» PROBLEM
With the pictures excluded, repeat every entry exactly.

════════════════════

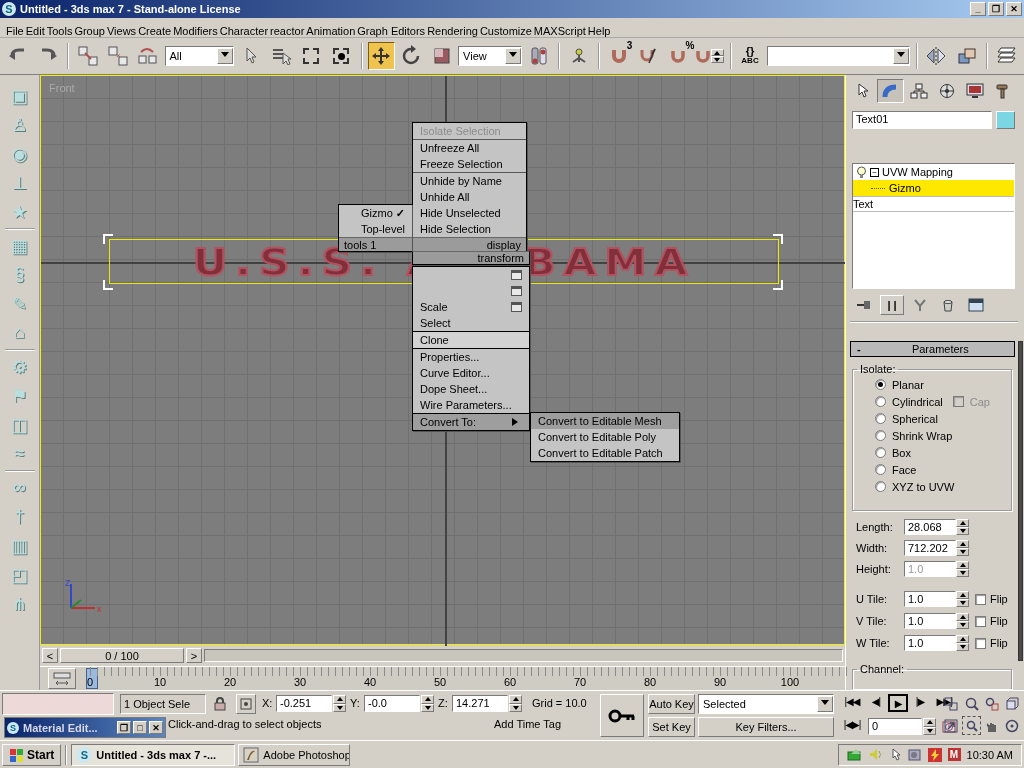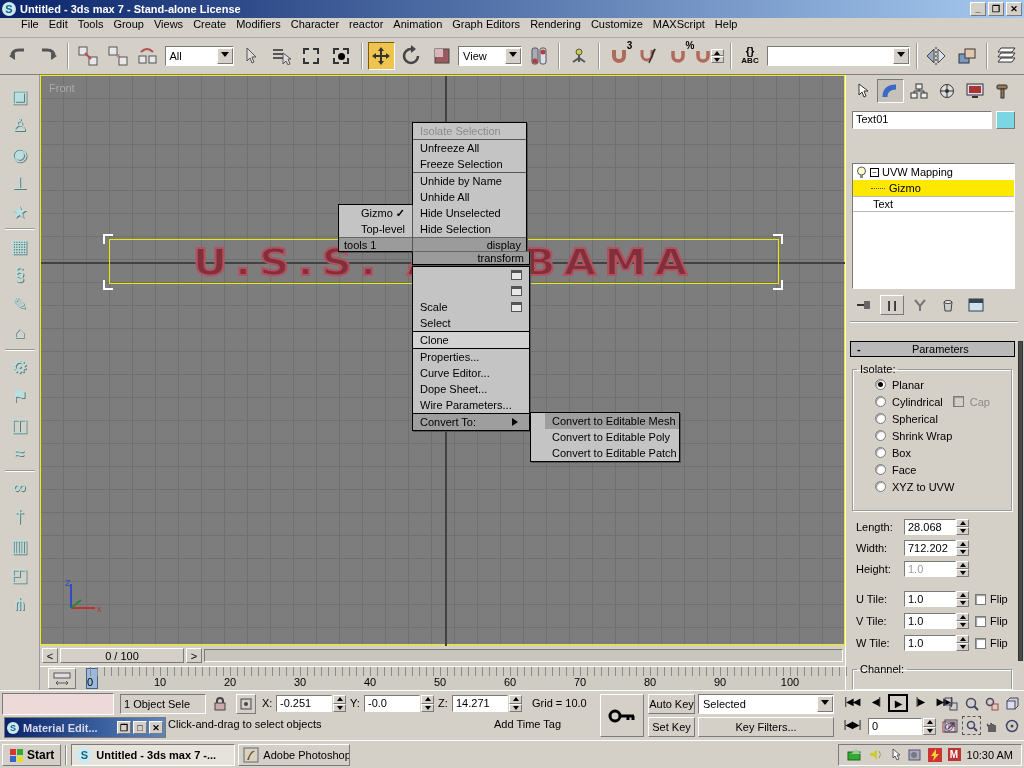--- a/index.html
+++ b/index.html
@@ -21,8 +21,8 @@
   .logo { width:14px; height:14px; border-radius:50%; background:#cfe7ef; color:#0a6a8a;
     font-weight:bold; font-size:11px; display:flex; align-items:center; justify-content:center; margin-right:4px; }
   
-  #menubar { left:0; top:18px; width:1024px; height:20px; display:flex; align-items:flex-start;
-    padding-left:21px; gap:10px; border-bottom:1px solid #aaa; }
+  #menubar { left:0; top:18px; width:1024px; height:20px; display:flex; align-items:flex-end;
+    padding-left:6px; gap:2px; border-bottom:1px solid #aaa; }
   
   #toolbar { left:0; top:38px; width:1024px; height:37px; display:flex; align-items:center;
     gap:3px; padding:0 4px; border-bottom:1px solid #808080; }

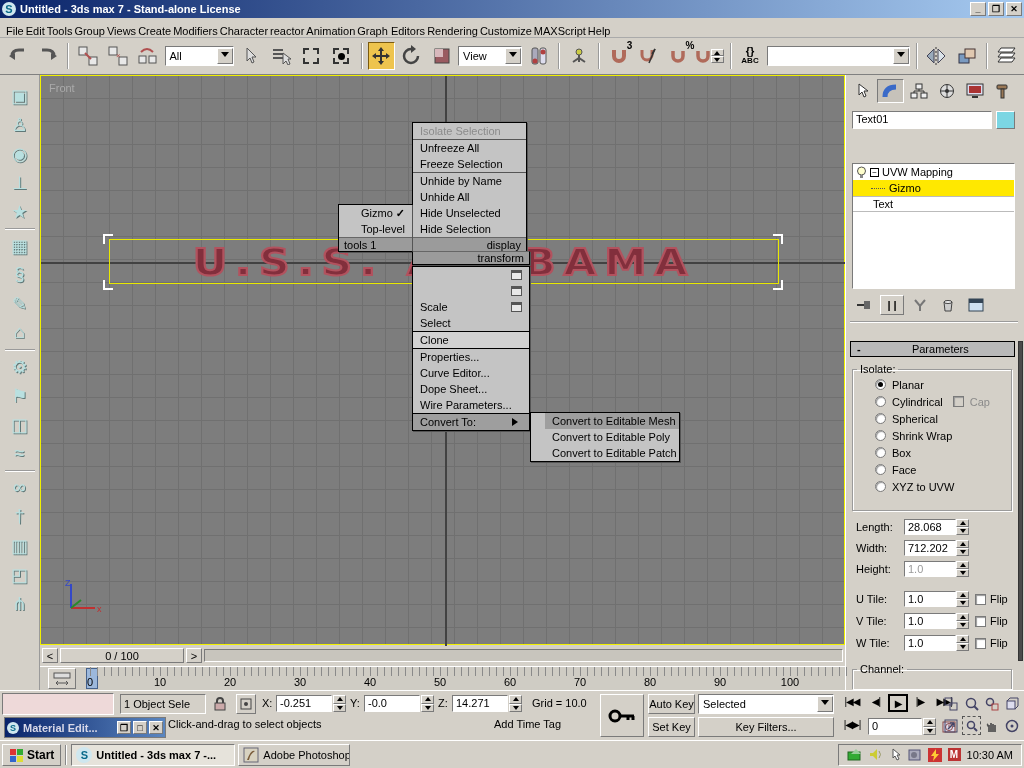--- a/index.html
+++ b/index.html
@@ -458,7 +458,7 @@
       <span style="width:14px;border-bottom:1px dotted #555;height:1px;"></span>
       <span>Gizmo</span>
     </div>
-    <div class="flex" style="height:16px;padding-left:20px;border-top:1px solid #bbb;border-bottom:1px solid #bbb;">
+    <div class="flex" style="height:16px;border-top:1px solid #bbb;border-bottom:1px solid #bbb;">
       <span>Text</span>
     </div>
   </div>

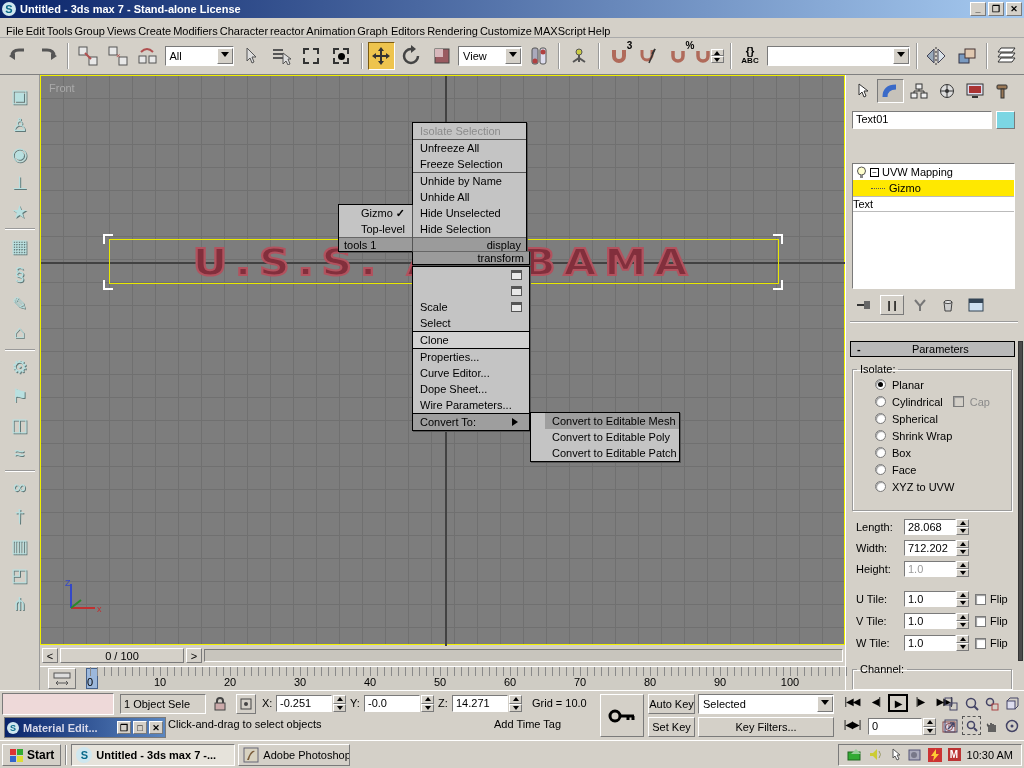--- a/index.html
+++ b/index.html
@@ -393,7 +393,7 @@
   </div>
 </div>
 
-<div class="qmenu" style="left:530px;top:412px;width:150px;padding-left:14px;">
+<div class="qmenu" style="left:530px;top:412px;width:150px;">
   <div class="qitem qhl" style="outline:none;">Convert to Editable Mesh</div>
   <div class="qitem">Convert to Editable Poly</div>
   <div class="qitem">Convert to Editable Patch</div>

════════════════════

» RESULT BELOW
--- a/index.html
+++ b/index.html
@@ -21,8 +21,8 @@
   .logo { width:14px; height:14px; border-radius:50%; background:#cfe7ef; color:#0a6a8a;
     font-weight:bold; font-size:11px; display:flex; align-items:center; justify-content:center; margin-right:4px; }
   
-  #menubar { left:0; top:18px; width:1024px; height:20px; display:flex; align-items:flex-start;
-    padding-left:21px; gap:10px; border-bottom:1px solid #aaa; }
+  #menubar { left:0; top:18px; width:1024px; height:20px; display:flex; align-items:flex-end;
+    padding-left:6px; gap:2px; border-bottom:1px solid #aaa; }
   
   #toolbar { left:0; top:38px; width:1024px; height:37px; display:flex; align-items:center;
     gap:3px; padding:0 4px; border-bottom:1px solid #808080; }

--- a/index.html
+++ b/index.html
@@ -458,7 +458,7 @@
       <span style="width:14px;border-bottom:1px dotted #555;height:1px;"></span>
       <span>Gizmo</span>
     </div>
-    <div class="flex" style="height:16px;padding-left:20px;border-top:1px solid #bbb;border-bottom:1px solid #bbb;">
+    <div class="flex" style="height:16px;border-top:1px solid #bbb;border-bottom:1px solid #bbb;">
       <span>Text</span>
     </div>
   </div>

--- a/index.html
+++ b/index.html
@@ -393,7 +393,7 @@
   </div>
 </div>
 
-<div class="qmenu" style="left:530px;top:412px;width:150px;padding-left:14px;">
+<div class="qmenu" style="left:530px;top:412px;width:150px;">
   <div class="qitem qhl" style="outline:none;">Convert to Editable Mesh</div>
   <div class="qitem">Convert to Editable Poly</div>
   <div class="qitem">Convert to Editable Patch</div>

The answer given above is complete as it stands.